/---

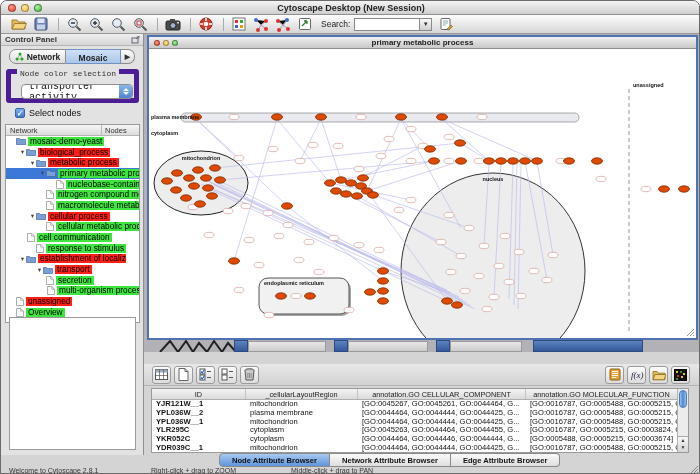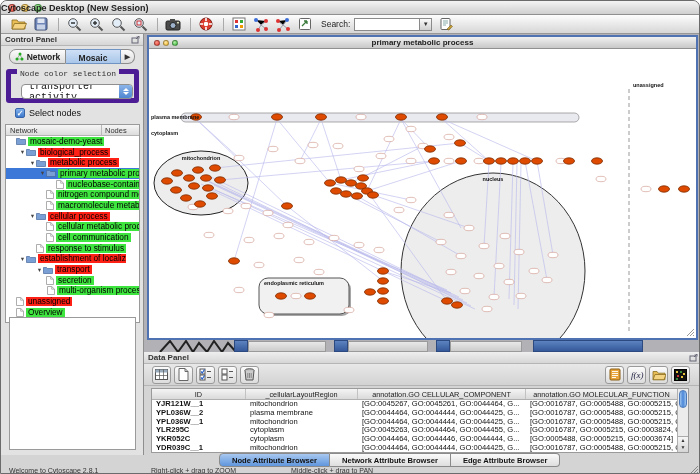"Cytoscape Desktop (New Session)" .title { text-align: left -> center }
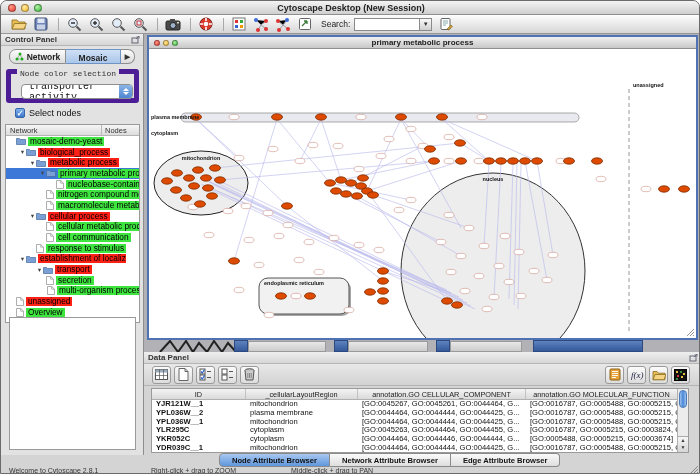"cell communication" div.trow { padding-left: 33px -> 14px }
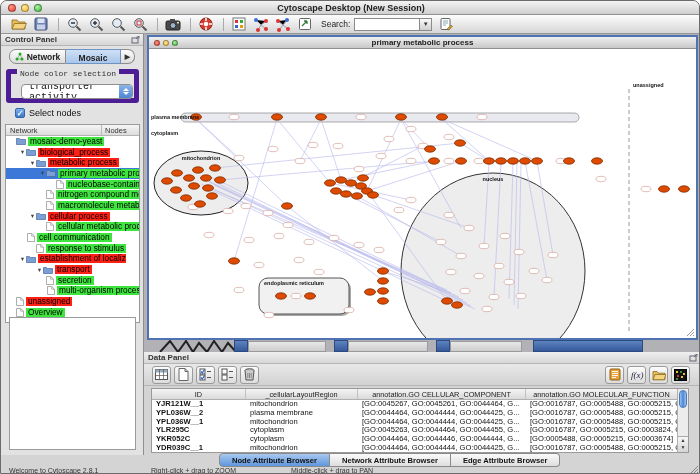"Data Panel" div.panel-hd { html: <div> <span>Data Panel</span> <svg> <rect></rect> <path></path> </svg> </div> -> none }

\---
/---

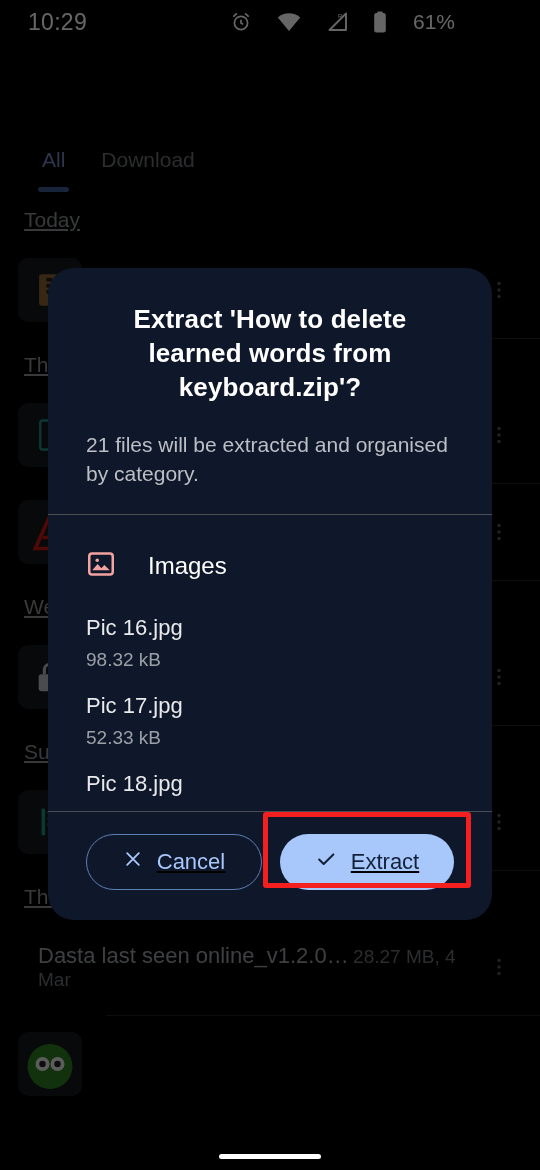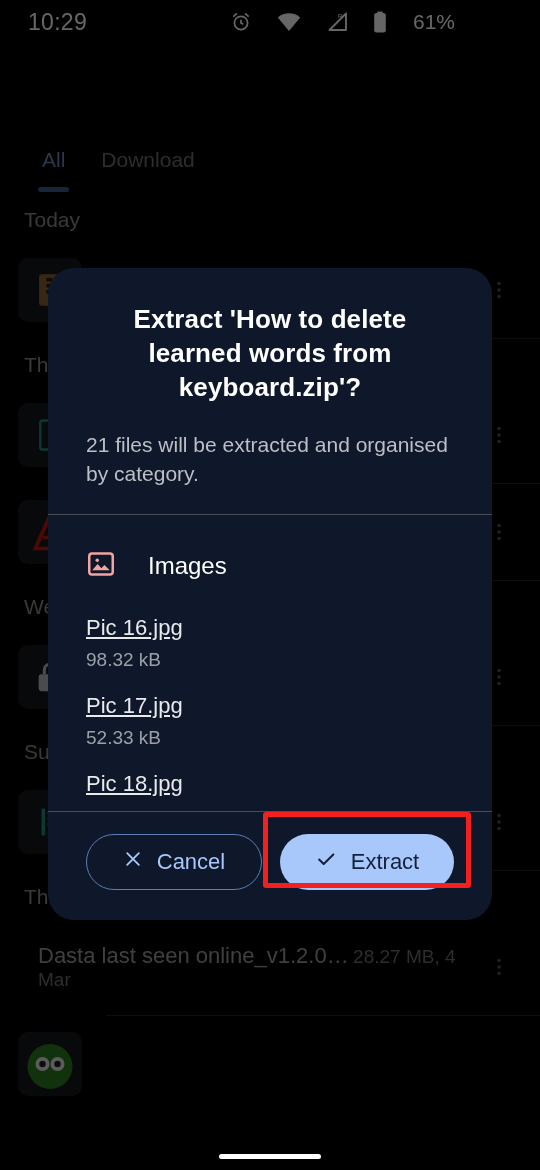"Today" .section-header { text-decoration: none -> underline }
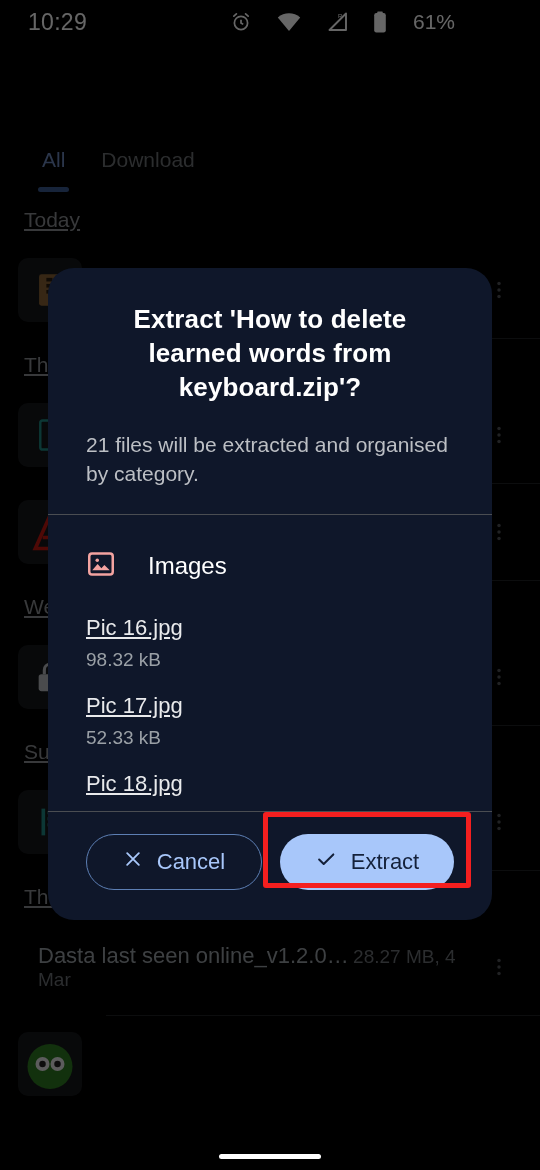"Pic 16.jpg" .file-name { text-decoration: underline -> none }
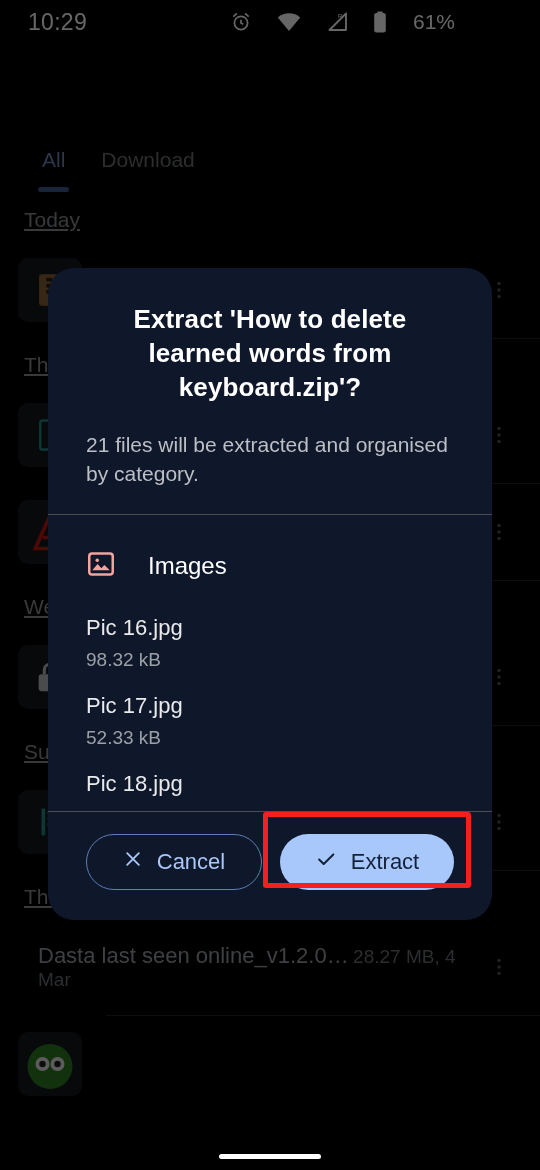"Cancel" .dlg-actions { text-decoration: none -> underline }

\---
/---

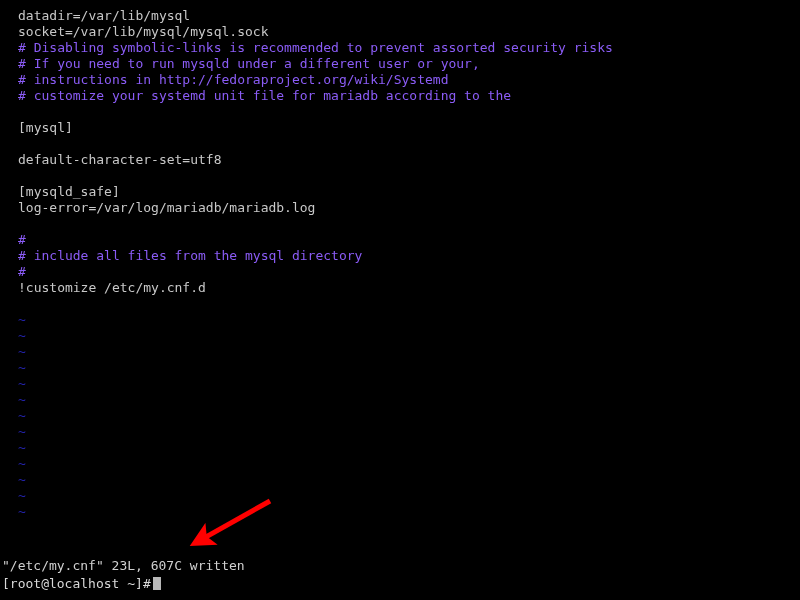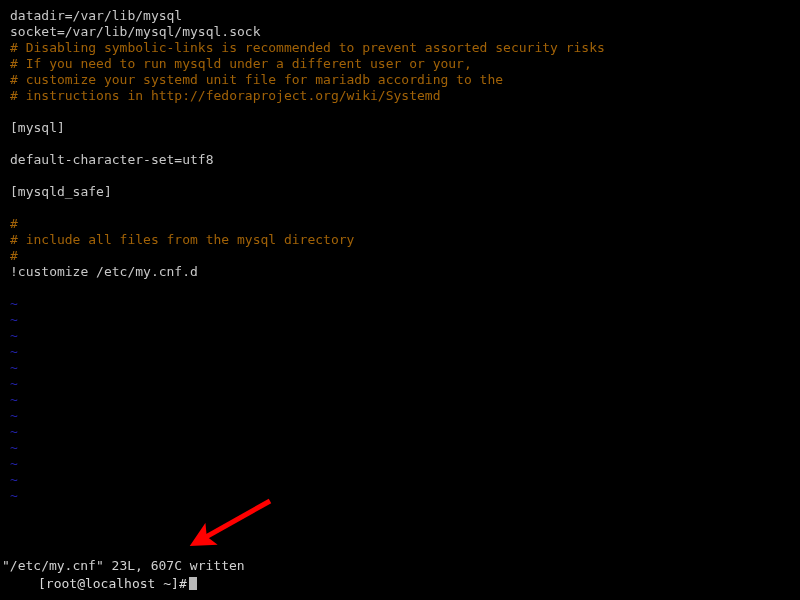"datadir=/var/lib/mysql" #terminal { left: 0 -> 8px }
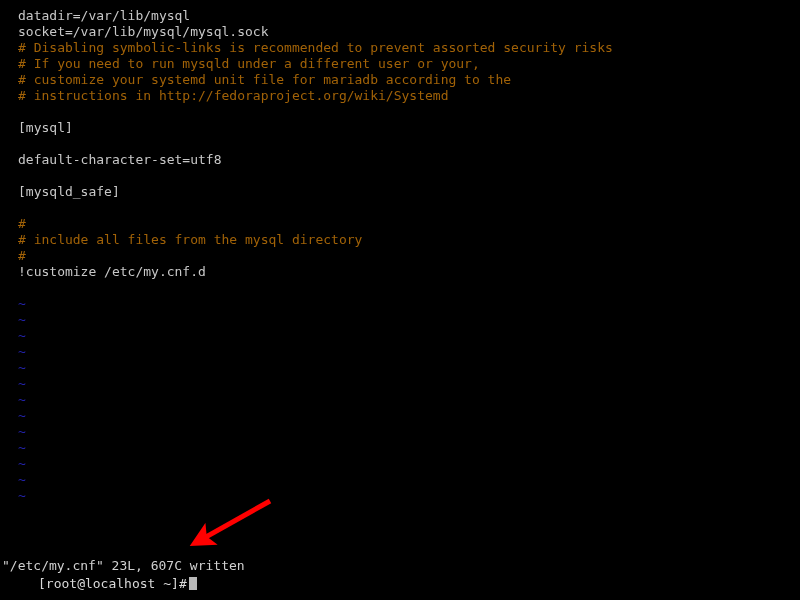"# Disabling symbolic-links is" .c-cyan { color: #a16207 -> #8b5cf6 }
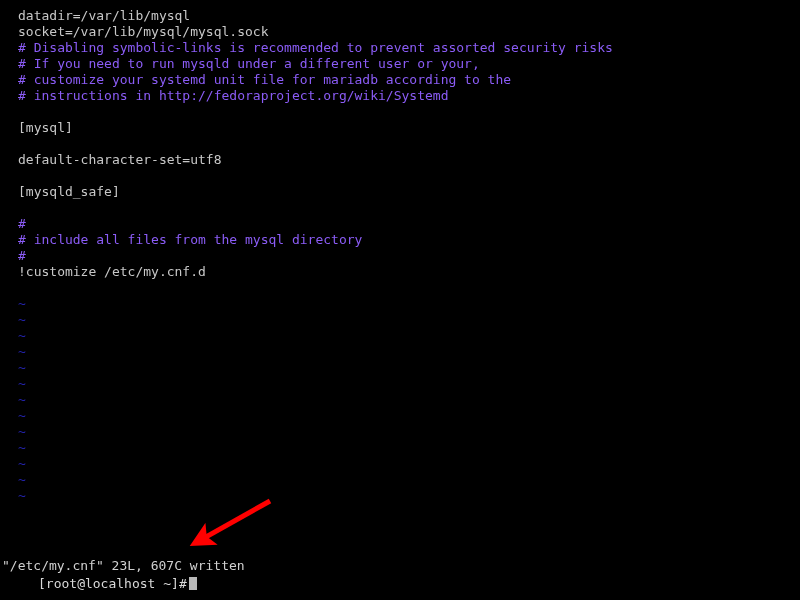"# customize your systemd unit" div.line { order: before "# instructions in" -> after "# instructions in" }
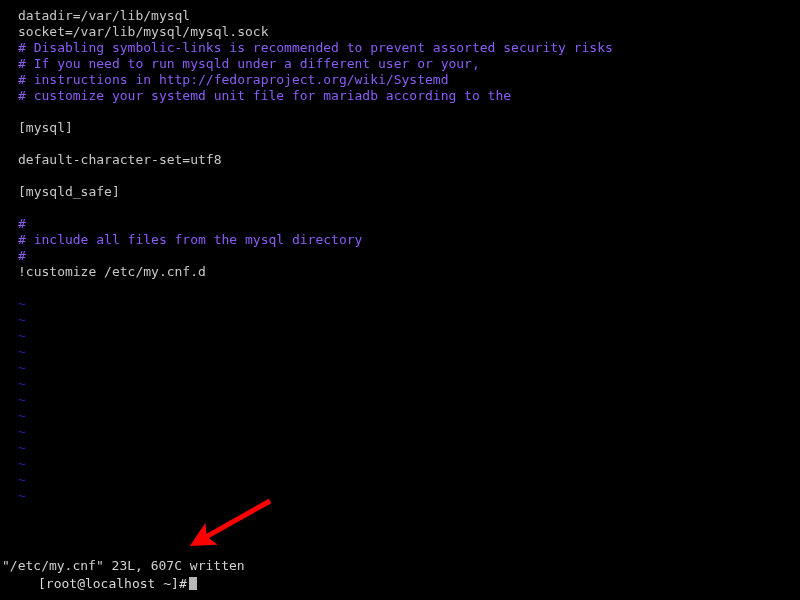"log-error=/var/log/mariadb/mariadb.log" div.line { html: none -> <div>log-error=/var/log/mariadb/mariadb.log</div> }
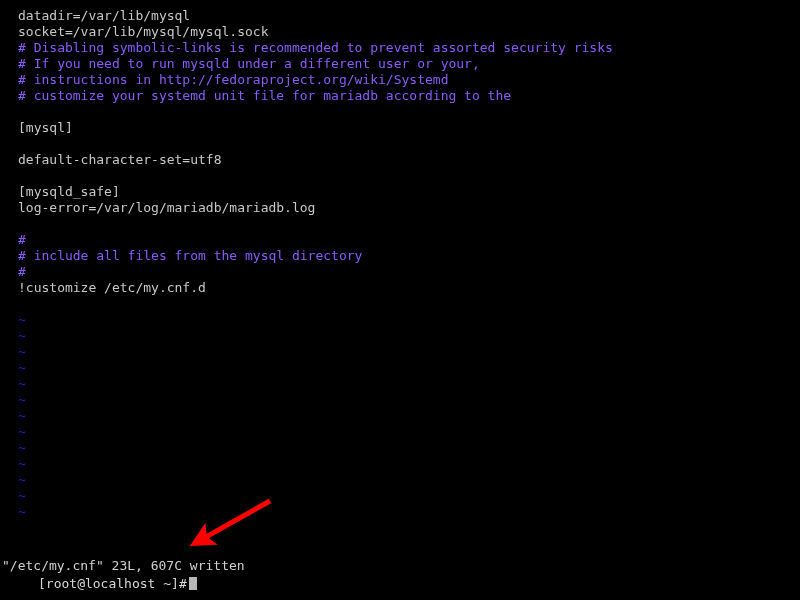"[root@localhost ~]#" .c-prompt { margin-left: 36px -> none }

\---

All lines above from the one containing "text-align: left ->" up to and including the one containing "html: <div> <span>Data" are to be set down exactly, and nothing else. Leave images out.

"Cytoscape Desktop (New Session)" .title { text-align: left -> center }
"cell communication" div.trow { padding-left: 33px -> 14px }
"Data Panel" div.panel-hd { html: <div> <span>Data Panel</span> <svg> <rect></rect> <path></path> </svg> </div> -> none }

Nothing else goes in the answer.